### Task details
The answer must be the complete listing, copied exactly.

--- START ---

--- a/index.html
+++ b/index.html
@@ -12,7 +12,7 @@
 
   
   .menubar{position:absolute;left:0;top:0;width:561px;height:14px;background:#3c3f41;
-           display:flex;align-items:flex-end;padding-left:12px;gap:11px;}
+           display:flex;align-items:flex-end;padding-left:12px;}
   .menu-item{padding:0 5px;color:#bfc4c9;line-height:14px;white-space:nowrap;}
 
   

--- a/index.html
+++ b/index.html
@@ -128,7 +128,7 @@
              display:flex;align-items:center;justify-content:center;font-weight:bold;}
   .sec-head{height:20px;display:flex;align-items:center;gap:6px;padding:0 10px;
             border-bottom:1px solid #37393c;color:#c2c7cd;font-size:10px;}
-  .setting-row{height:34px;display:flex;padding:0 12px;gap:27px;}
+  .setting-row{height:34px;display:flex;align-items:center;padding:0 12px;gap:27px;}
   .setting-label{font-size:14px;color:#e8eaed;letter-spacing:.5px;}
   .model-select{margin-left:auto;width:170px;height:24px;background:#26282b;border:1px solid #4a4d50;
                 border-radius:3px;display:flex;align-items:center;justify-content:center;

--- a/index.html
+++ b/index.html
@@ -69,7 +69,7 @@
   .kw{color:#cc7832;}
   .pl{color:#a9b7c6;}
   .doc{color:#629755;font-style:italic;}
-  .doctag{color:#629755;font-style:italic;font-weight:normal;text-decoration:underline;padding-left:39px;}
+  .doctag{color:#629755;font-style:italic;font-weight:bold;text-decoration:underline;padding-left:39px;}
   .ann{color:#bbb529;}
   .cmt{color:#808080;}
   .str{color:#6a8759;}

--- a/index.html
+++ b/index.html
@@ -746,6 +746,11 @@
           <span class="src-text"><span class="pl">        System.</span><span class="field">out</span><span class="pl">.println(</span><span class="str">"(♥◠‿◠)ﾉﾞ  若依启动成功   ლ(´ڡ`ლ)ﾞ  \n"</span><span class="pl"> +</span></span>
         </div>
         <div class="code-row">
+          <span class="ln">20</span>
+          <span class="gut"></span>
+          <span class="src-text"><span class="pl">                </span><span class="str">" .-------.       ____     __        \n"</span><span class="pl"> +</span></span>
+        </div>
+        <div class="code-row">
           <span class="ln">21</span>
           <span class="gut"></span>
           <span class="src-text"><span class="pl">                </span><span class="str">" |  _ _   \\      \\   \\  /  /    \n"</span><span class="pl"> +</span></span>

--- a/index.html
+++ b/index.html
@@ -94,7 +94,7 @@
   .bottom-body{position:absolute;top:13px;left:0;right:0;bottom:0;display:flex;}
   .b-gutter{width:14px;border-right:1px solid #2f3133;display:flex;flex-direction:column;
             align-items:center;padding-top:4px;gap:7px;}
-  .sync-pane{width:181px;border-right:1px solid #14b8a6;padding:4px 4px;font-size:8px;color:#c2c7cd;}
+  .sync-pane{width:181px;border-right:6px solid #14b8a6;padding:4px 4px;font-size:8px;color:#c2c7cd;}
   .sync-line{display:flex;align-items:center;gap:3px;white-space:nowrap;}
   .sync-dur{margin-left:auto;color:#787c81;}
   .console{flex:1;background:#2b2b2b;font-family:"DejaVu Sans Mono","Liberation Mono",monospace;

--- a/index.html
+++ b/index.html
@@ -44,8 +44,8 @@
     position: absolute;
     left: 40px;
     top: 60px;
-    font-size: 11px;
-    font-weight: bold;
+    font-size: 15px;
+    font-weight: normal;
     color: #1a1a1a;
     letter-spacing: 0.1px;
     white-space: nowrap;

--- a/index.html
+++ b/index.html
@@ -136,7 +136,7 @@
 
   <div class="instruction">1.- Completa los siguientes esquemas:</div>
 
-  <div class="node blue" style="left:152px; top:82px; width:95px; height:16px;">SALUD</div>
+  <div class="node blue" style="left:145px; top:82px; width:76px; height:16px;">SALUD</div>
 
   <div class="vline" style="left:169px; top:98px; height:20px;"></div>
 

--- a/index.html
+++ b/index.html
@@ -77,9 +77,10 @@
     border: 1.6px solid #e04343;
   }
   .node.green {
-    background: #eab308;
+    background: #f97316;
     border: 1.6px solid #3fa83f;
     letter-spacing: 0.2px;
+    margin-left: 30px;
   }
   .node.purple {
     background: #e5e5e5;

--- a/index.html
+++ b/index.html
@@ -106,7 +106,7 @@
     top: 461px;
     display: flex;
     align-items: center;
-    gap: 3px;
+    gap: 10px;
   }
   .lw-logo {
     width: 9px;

--- END ---

### Task answer
--- a/index.html
+++ b/index.html
@@ -12,7 +12,7 @@
 
   
   .menubar{position:absolute;left:0;top:0;width:561px;height:14px;background:#3c3f41;
-           display:flex;align-items:flex-end;padding-left:12px;gap:11px;}
+           display:flex;align-items:flex-end;padding-left:12px;}
   .menu-item{padding:0 5px;color:#bfc4c9;line-height:14px;white-space:nowrap;}
 
   

--- a/index.html
+++ b/index.html
@@ -128,7 +128,7 @@
              display:flex;align-items:center;justify-content:center;font-weight:bold;}
   .sec-head{height:20px;display:flex;align-items:center;gap:6px;padding:0 10px;
             border-bottom:1px solid #37393c;color:#c2c7cd;font-size:10px;}
-  .setting-row{height:34px;display:flex;padding:0 12px;gap:27px;}
+  .setting-row{height:34px;display:flex;align-items:center;padding:0 12px;gap:27px;}
   .setting-label{font-size:14px;color:#e8eaed;letter-spacing:.5px;}
   .model-select{margin-left:auto;width:170px;height:24px;background:#26282b;border:1px solid #4a4d50;
                 border-radius:3px;display:flex;align-items:center;justify-content:center;

--- a/index.html
+++ b/index.html
@@ -69,7 +69,7 @@
   .kw{color:#cc7832;}
   .pl{color:#a9b7c6;}
   .doc{color:#629755;font-style:italic;}
-  .doctag{color:#629755;font-style:italic;font-weight:normal;text-decoration:underline;padding-left:39px;}
+  .doctag{color:#629755;font-style:italic;font-weight:bold;text-decoration:underline;padding-left:39px;}
   .ann{color:#bbb529;}
   .cmt{color:#808080;}
   .str{color:#6a8759;}

--- a/index.html
+++ b/index.html
@@ -746,6 +746,11 @@
           <span class="src-text"><span class="pl">        System.</span><span class="field">out</span><span class="pl">.println(</span><span class="str">"(♥◠‿◠)ﾉﾞ  若依启动成功   ლ(´ڡ`ლ)ﾞ  \n"</span><span class="pl"> +</span></span>
         </div>
         <div class="code-row">
+          <span class="ln">20</span>
+          <span class="gut"></span>
+          <span class="src-text"><span class="pl">                </span><span class="str">" .-------.       ____     __        \n"</span><span class="pl"> +</span></span>
+        </div>
+        <div class="code-row">
           <span class="ln">21</span>
           <span class="gut"></span>
           <span class="src-text"><span class="pl">                </span><span class="str">" |  _ _   \\      \\   \\  /  /    \n"</span><span class="pl"> +</span></span>

--- a/index.html
+++ b/index.html
@@ -94,7 +94,7 @@
   .bottom-body{position:absolute;top:13px;left:0;right:0;bottom:0;display:flex;}
   .b-gutter{width:14px;border-right:1px solid #2f3133;display:flex;flex-direction:column;
             align-items:center;padding-top:4px;gap:7px;}
-  .sync-pane{width:181px;border-right:1px solid #14b8a6;padding:4px 4px;font-size:8px;color:#c2c7cd;}
+  .sync-pane{width:181px;border-right:6px solid #14b8a6;padding:4px 4px;font-size:8px;color:#c2c7cd;}
   .sync-line{display:flex;align-items:center;gap:3px;white-space:nowrap;}
   .sync-dur{margin-left:auto;color:#787c81;}
   .console{flex:1;background:#2b2b2b;font-family:"DejaVu Sans Mono","Liberation Mono",monospace;

--- a/index.html
+++ b/index.html
@@ -44,8 +44,8 @@
     position: absolute;
     left: 40px;
     top: 60px;
-    font-size: 11px;
-    font-weight: bold;
+    font-size: 15px;
+    font-weight: normal;
     color: #1a1a1a;
     letter-spacing: 0.1px;
     white-space: nowrap;

--- a/index.html
+++ b/index.html
@@ -136,7 +136,7 @@
 
   <div class="instruction">1.- Completa los siguientes esquemas:</div>
 
-  <div class="node blue" style="left:152px; top:82px; width:95px; height:16px;">SALUD</div>
+  <div class="node blue" style="left:145px; top:82px; width:76px; height:16px;">SALUD</div>
 
   <div class="vline" style="left:169px; top:98px; height:20px;"></div>
 

--- a/index.html
+++ b/index.html
@@ -77,9 +77,10 @@
     border: 1.6px solid #e04343;
   }
   .node.green {
-    background: #eab308;
+    background: #f97316;
     border: 1.6px solid #3fa83f;
     letter-spacing: 0.2px;
+    margin-left: 30px;
   }
   .node.purple {
     background: #e5e5e5;

--- a/index.html
+++ b/index.html
@@ -106,7 +106,7 @@
     top: 461px;
     display: flex;
     align-items: center;
-    gap: 3px;
+    gap: 10px;
   }
   .lw-logo {
     width: 9px;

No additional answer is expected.